# HELP: how to clean an engine bay



## zyg0te (Aug 29, 2003)

yeah, the weather is starting to get nice again.
going to head over to the car wash soon (probably tomorrow) and was looking at my engine bay. Its dirty as shit.

I was wondering what you guys thought of high pressure washing the engine bay. Also what techniques do you use? what to cover up, ect.

thanks, 
zyg0te


----------



## Blank (Aug 21, 2003)

zyg0te said:


> yeah, the weather is starting to get nice again.
> going to head over to the car wash soon (probably tomorrow) and was looking at my engine bay. Its dirty as shit.
> 
> I was wondering what you guys thought of high pressure washing the engine bay. Also what techniques do you use? what to cover up, ect.
> ...


 cover anything that has to do with electricity... alternator, fuses, battary, computer etc... with plastic bags... dont put too much pressure on any one spot, keep the sprayer a few feet away and always moving... if it looks like you shouldnt spray it... dont!!!


----------



## new94 (Jan 9, 2004)

This may sound crazy to some of you but if you spray it down one day and get it half decently tidy (of course covering alt,etc), then the next day spray tire foam all over and leave it. This make's everything shiny a little greasy but you can wipe it down if you prefer, the only thing is it collects dust and dirt quicker therefor need's to be done once every week or two. This is what i do and haven't had a problem YET!


----------



## Blank (Aug 21, 2003)

new94 said:


> This may sound crazy to some of you but if you spray it down one day and get it half decently tidy (of course covering alt,etc), then the next day spray tire foam all over and leave it. This make's everything shiny a little greasy but you can wipe it down if you prefer, the only thing is it collects dust and dirt quicker therefor need's to be done once every week or two. This is what i do and haven't had a problem YET!



yea we finished off engine details with tire shine on all black rubber and plastic peices... looks good for a bit, you got to keep on top of it though...


----------



## new94 (Jan 9, 2004)

yeah that's the only downfall keeping up with it, but it doesn't take much to clean it up once it's been done allready.
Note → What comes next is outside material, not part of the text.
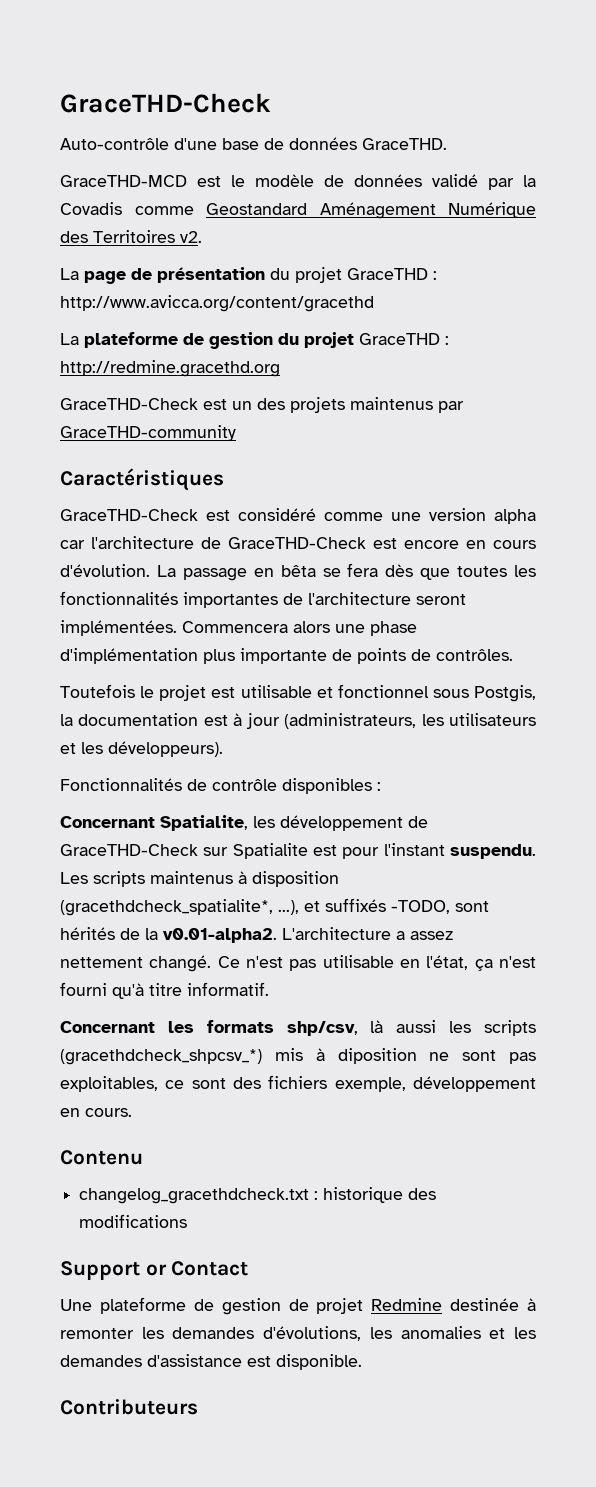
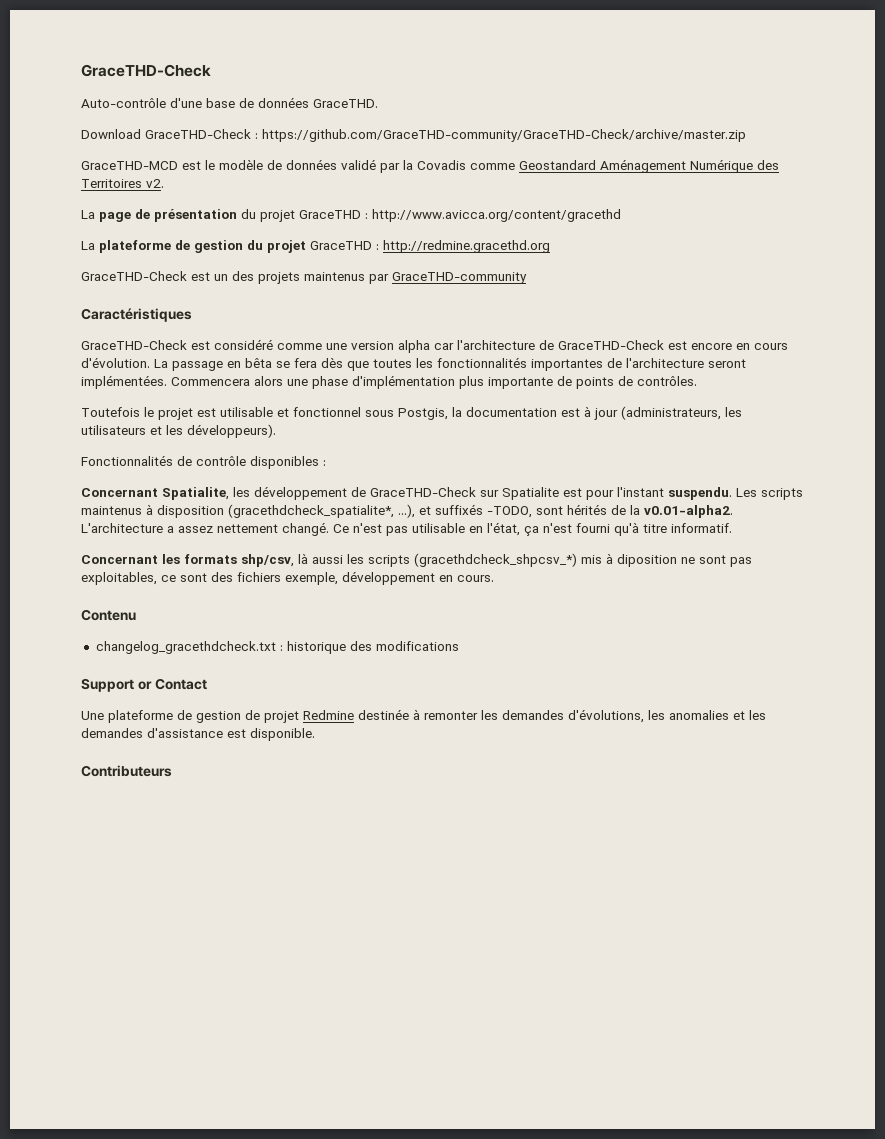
(447, 144) none -> [81,129,746,142] // Download GraceTHD-Check : https://github.com/GraceTHD-community/GraceTHD-Check/archive/master.zip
One good day here and there with the old toothbrush and stuff and it's just like new again, any one else with tip's please let us know.


----------



## Shift1.6 (Jul 22, 2003)

Go to pepboys and buy gunk. I think all you need to do is leave it on for minutes, spray it with water and let your angine dry up. You might need to cover your alternator and if you have a WAI you need to cover the filter too.


----------



## ceasars chariot (Mar 14, 2004)

the best stuff i have found in detailing an engine bay is Castrol Super Clean. Can be bought at walmart, comes in a purple jug. Mix 50/50 water in a spray bottle and spray a good mist over the engine bay (follow info above in what things to cover up - i use aluminum foil)

let sit on cold - cool - slightly warm engine but not to long and then spray off. get a rag and use some elbow grease. repeat if necessary. i just hose the stuff off.
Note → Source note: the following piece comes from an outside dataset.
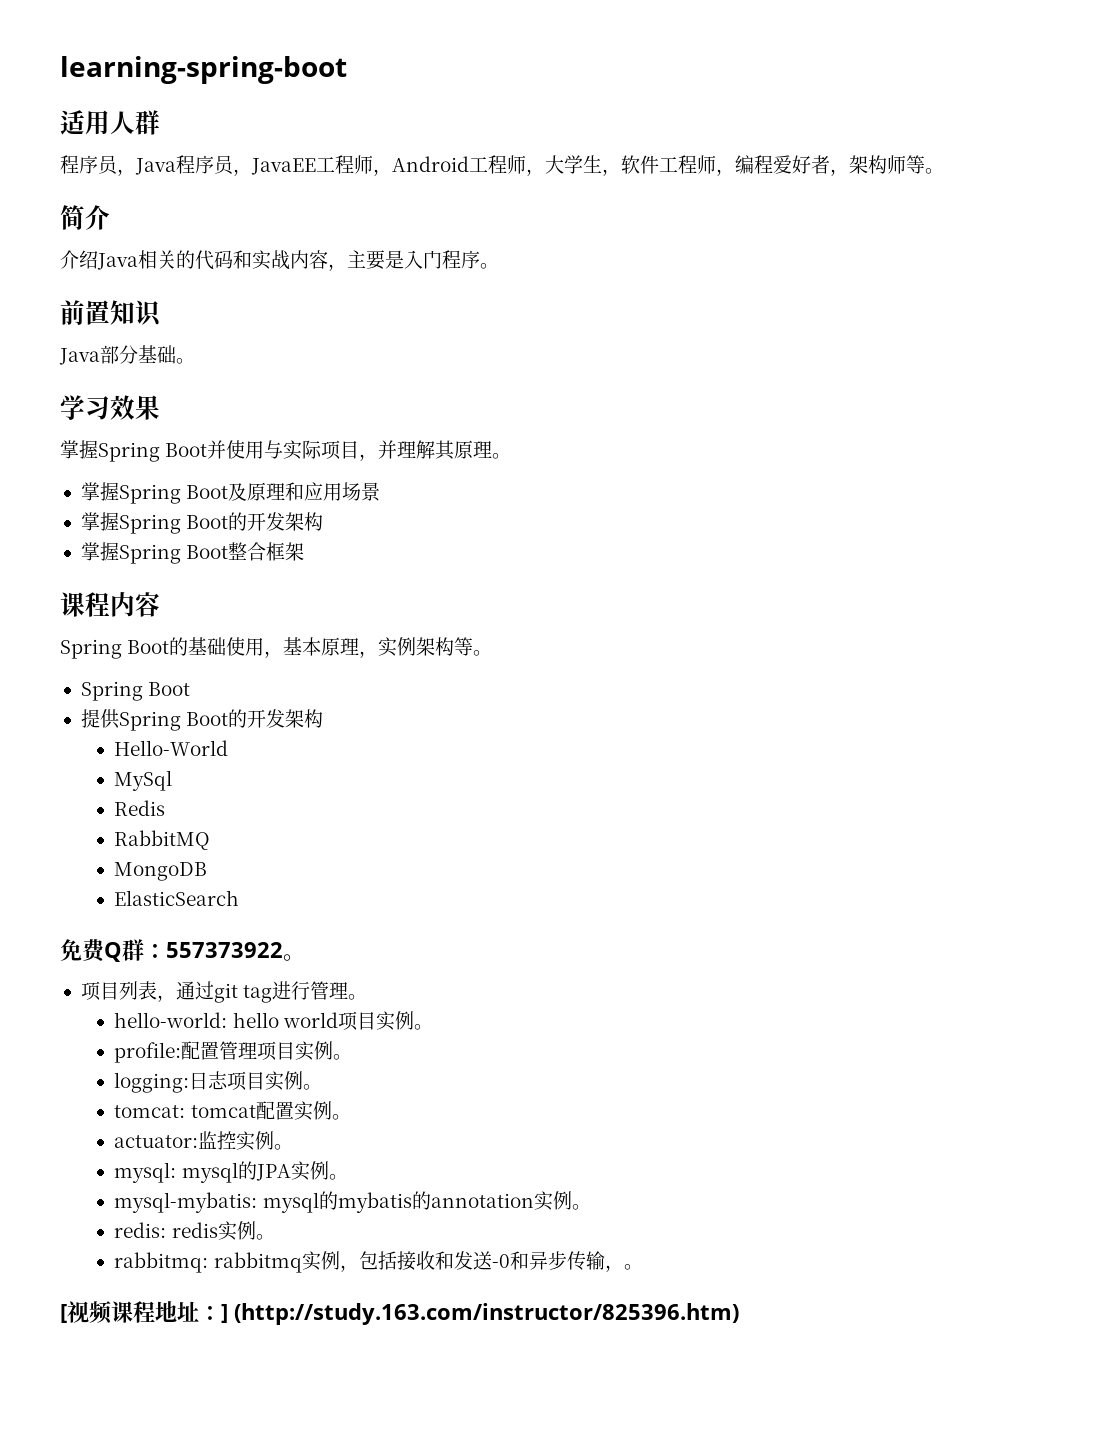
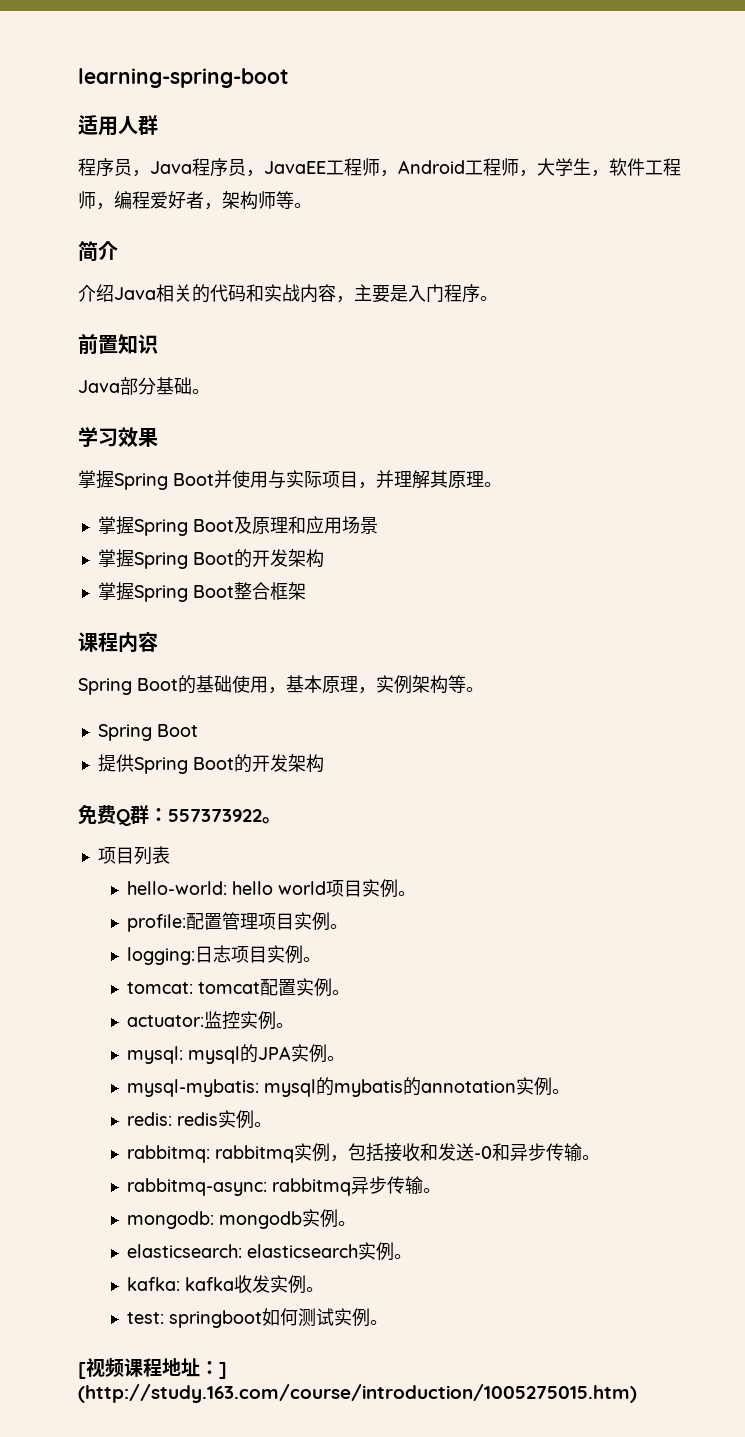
[114,740,229,756] [114,770,173,791] [114,800,166,816] [114,830,211,850] [114,862,208,881] [114,890,240,906] // Hello-World // MySql // Redis // RabbitMQ // MongoDB // ElasticSearch -> (324, 763) none
[156,981,368,1003] ，通过git tag进行管理。 -> (170, 855) none
[604,1265,624,1272] ， -> [582,1155,601,1160] [127,1176,442,1196] [127,1209,357,1229] [127,1242,413,1261] [127,1275,325,1294] [127,1308,371,1328] 。 // rabbitmq-async: rabbitmq异步传输。 // mongodb: mongodb实例。 // elasticsearch: elasticsearch实例。 // kafka: kafka收发实例。 // test: springboot如何测试实例
[234,1303,739,1325] (http://study.163.com/instructor/825396.htm) -> [78,1384,637,1403] (http://study.163.com/course/introduction/1005275015.htm)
then i go with armor all type stuff and spray a mist over again and wipe off the hoses and such !

will look real nice !


----------



## rkeith (Jan 12, 2003)

I use Simple Green to do my engine. It says to dilute it but I dont usually.... I just use it straight from the bottle... sometimes I dilute it if Im really cleaning it up tho... That stuff works really good and your engine bay smells nice and evergreen fresh! Especially when the exhaust shield gets hot :thumbup:


----------



## Noahm3 (Mar 17, 2004)

One more thing I thought needed to be added, be sure you let the engine cool down some before you hit it with water


----------



## zeno (Sep 17, 2002)

http://www.se-r.net/car_info/clean/detail_engine.html


----------



## sethwas (Apr 30, 2002)

search for griots and my name and there's a thread with all the steps.

Seth


----------



## NismoSentra13 (Mar 3, 2004)

When i sprayed my engine bay down...the distributor cap got moisture in it so be sure to cover that and cover where the plug wires go too


----------



## 01GXESentra (Mar 28, 2004)

My dumb brother just took hes car down to the car wash and sprayed it down there but it looked realy clean after that should he have done that?


----------



## wwiifanatic (Jan 16, 2004)

I use Simple Green, and quickly wipe it off with a paper towel. It does a pretty decent job.


----------



## Mr. Peabody (Jan 16, 2004)

What ever you do make damn sure that you are spraying a cool engine as in let it cool for half an hour ....... otherwise ya might just crack the exhaust header.

Mr. Peabody.


----------



## MoonShine (Apr 7, 2004)

Heres how I do it. Cover the distributor with a plastic grocery bag. Two bags even better. GUNK engine degreaser works amazing. Can get them @ any auto part store for under 3 bucks. You can do it at home but i perfer at my local car washing bay with the pressurize spray gun. Spray the engine degreaser where oil is present. Mainly in the dirtiest area. You can let it soak as long as you want or just a few mins is okay whatever works. And just spray it off. Heat from the engine will dry everything up. 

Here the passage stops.